Bu eğer kadın ve LGBTİ+ düşmanı bir erkek değilsek hiçbirimizin inkar edemeyeceği bir gerçek fakat ne Türkiye’deki bizler ne de dünyanın farklı coğrafyalarındaki direnişlerin, ayaklanmaların, isyanların özneleri bir türlü Türkiyeli solcu çoğu abi ve bazı ablaları ikna edemiyoruz. Çoğu zaman onlara bir şey beğendirmek devrimi yapmaktan daha zor oluyor. 

Gezi’den Boğaziçi’ne kadar solun yapması gerektiği gibi cereyan eden direnişleri bir türlü sahiplenemiyorlar. Her girişim Türk solcu abilerine (ve bazı ablalarına) has olan üstenci bir dille eleştiri bombardımanına tutuluyor. Hiçbir şeyi beğenmeyen TV yarışması jürisi! Klavye Leninistleri her ayaklanmada, halka nasıl direnilmesi gerektiğini hadsizce ve eril söylemlerle bağıran tweetler atıyorlar. Özellikle Boğaziçi direnişinde #DirenBoğaziçi etiketiyle yaptığımız nude protestosunda bujileri yaktılar. Bu ülkede lubunya ve kadın bedeni politiktir. Her fırsatta bedenlerimize karışıldığı, sansürlendiği bu sistemin içerisinde bir lubunyanın veya bir kadının bedenini politik bir araca dönüştürmesi devrimci bir eylemdir. Bunun benzer örneği, Suriye coğrafyasında IŞİD’in elinden kurtulan kadınların çarşaflarını çıkarmasıdır. 8 Mart Gece Yürüyüşünde patriyarkayı memelerini açarak protesto eden kadın ya da Onur Yürüyüşünde polisin karşısında öpüşen iki geydir.

Boğaziçi Direnişinde lubunyaların neden gökkuşağı bayrağını getirdiklerini anlamayıp bir de buradan tepki verdiler mesela. Gökkuşağı bayrağı temsiliyettir, isyandır, başkaldırıdır! Devletin aleni bir biçimde savaş açtığı bu bayrağı sahiplenmek, görünür kılmak başlı başına politik bir eylemdir.

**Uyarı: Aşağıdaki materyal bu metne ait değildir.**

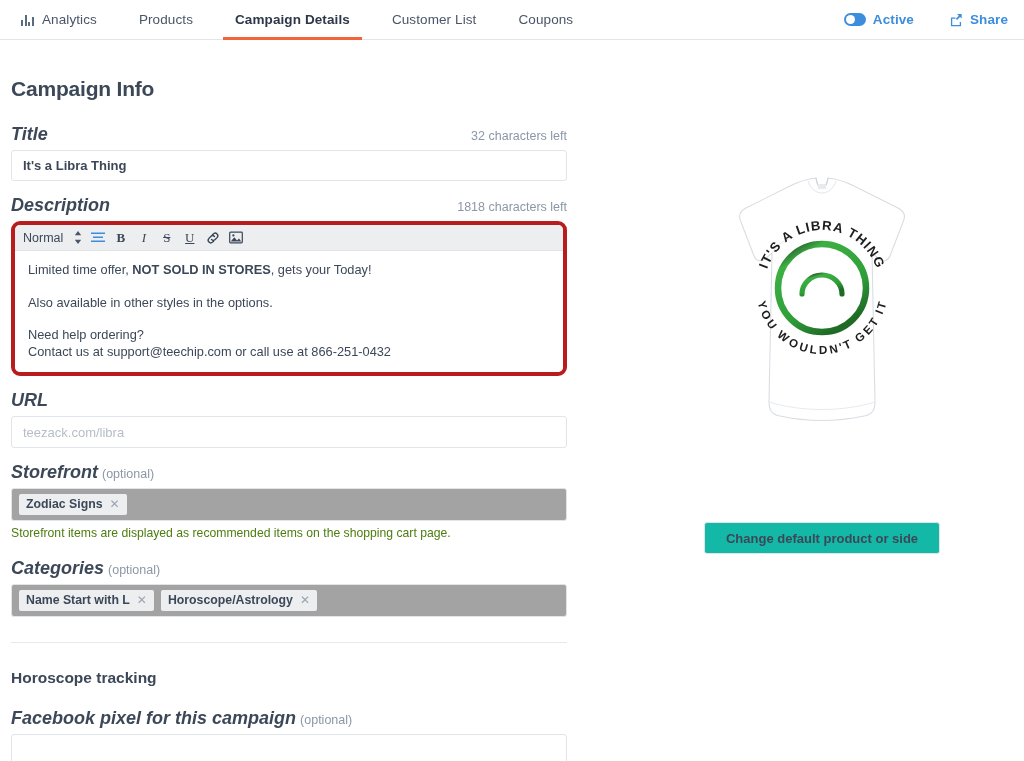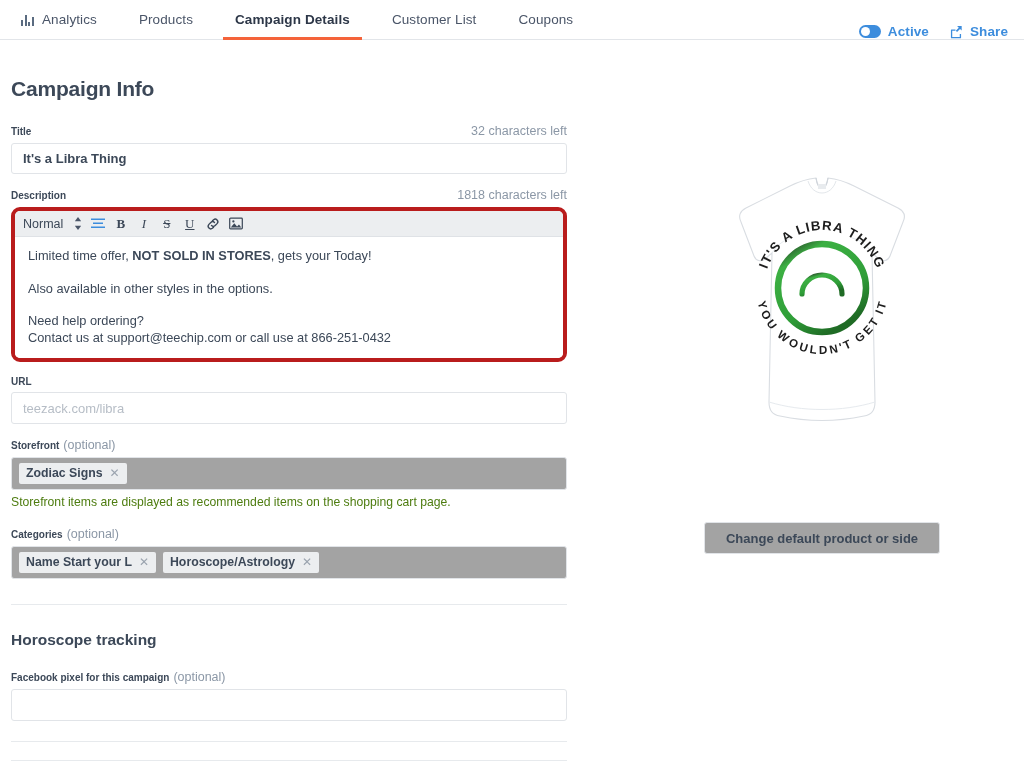"Active" .nav-right { align-items: flex-end -> center; gap: 20px -> 35px }
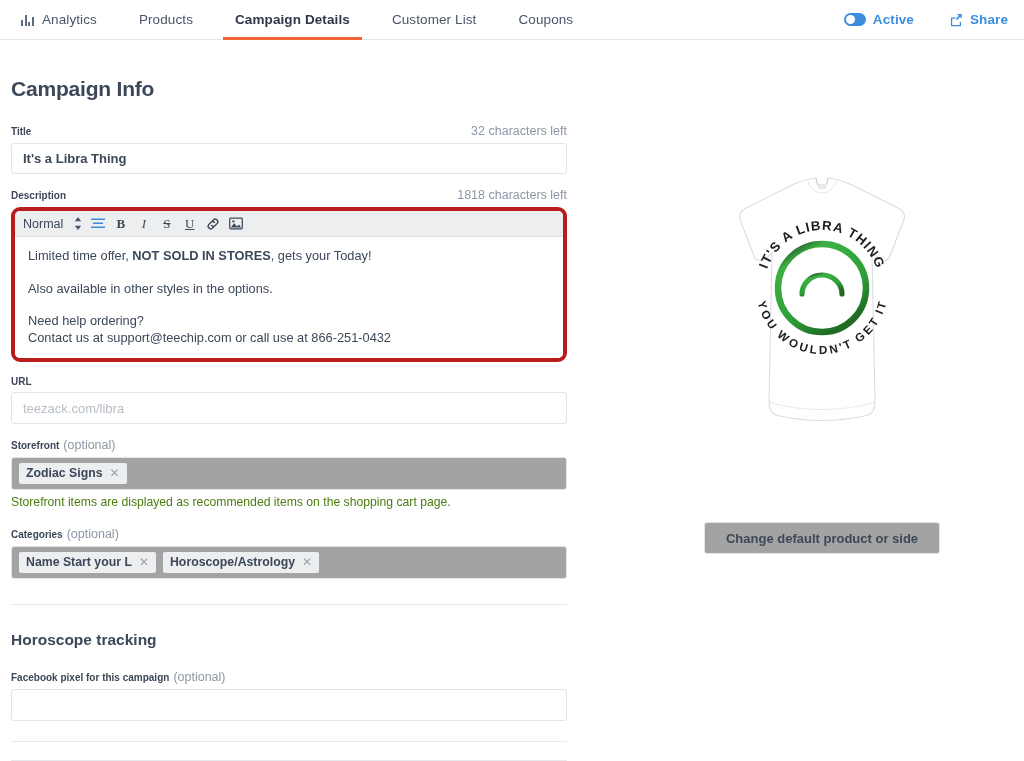"Title" .field-label { font-size: 10px -> 18px; font-style: none -> italic }
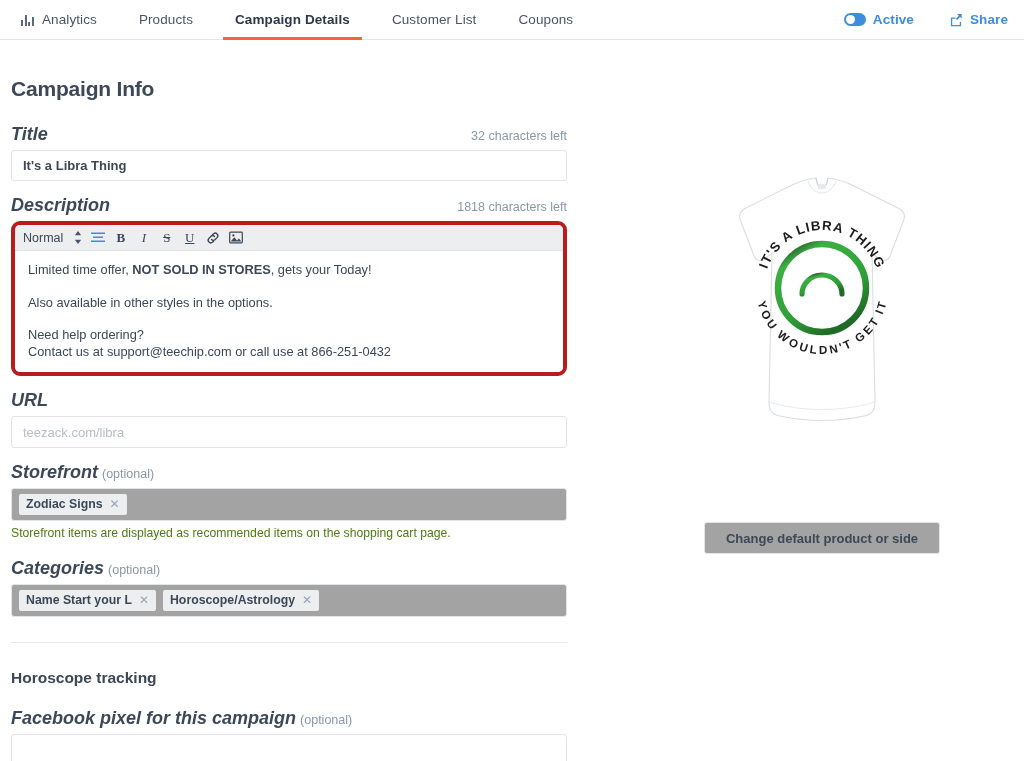"Change default product or side" .change-btn { background: #a3a3a3 -> #14b8a6 }
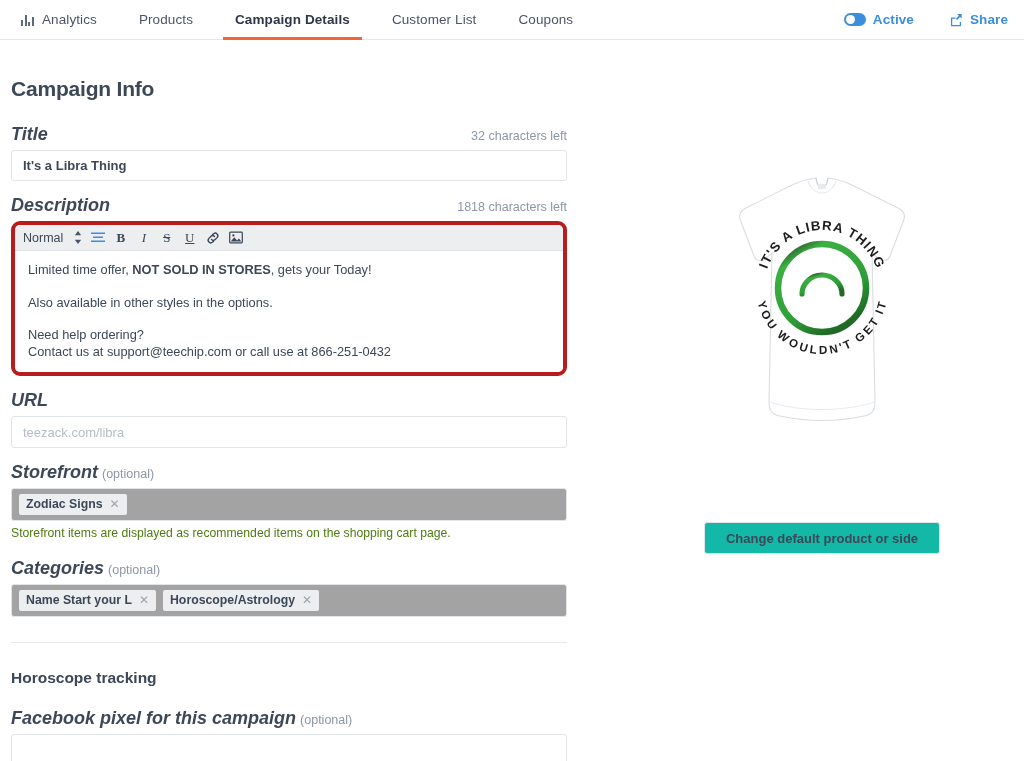"Name Start your L" span { text: your -> with }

1 Mayıs gündemini konuşmak için girdiğim bir Twitter sohbet odasında onlarca Türk solcu abisinin ve şakşakçısı birkaç kadının “1 Mayıs alanlarındaki gökkuşağı, 1 Mayıs ruhunu gölgeliyor. 1 Mayıs’ta sadece orak-çekiç görmek istiyoruz!” söylemlerini şaşkınlıkla dinledim. Tartışmaya katılan ve bu fikre karşı gelen devrimci lubunyaların ve Marksist feministlerinse erkeklerce “sen Marksist değilsin!” denilerek Marksizmden tasfiye etmeleri daha da korkunçtu. Tabii bu tepkilerin nedenini devrimci LGBTİ+’ların ve Marksist feministlerin sol erkek konfor ve imtiyazlarını ellerinden bir bir almasıyla başlayan sürece ve görünürlüklerinin artmasından duydukları rahatsızlığa yoruyorum. Fakat Türk solu abilerinin iktidar dilini kullanarak her fırsatta bize saldırmaslarından da artık çok rahatsız oluyorum. Saldırı diyorum çünkü eleştiri karşı tarafta eksik gördüğünüz ve dönüştürmesi gerektiğini düşündüğünüz şeylere yapılır. Ancak Türk solu abilerinin derdi eksikliklerimizden ziyade, ki bu eksiklerimizle ilgili yine onlara laf düşmeyebilir, bizlerin varoluşumuzmuş gibi geliyor. İstiyorlar ki mücadelelerimizi bırakalım ve onların “haklı erkek devrim”lerinin sessiz ve görünmez birer parçası olalım.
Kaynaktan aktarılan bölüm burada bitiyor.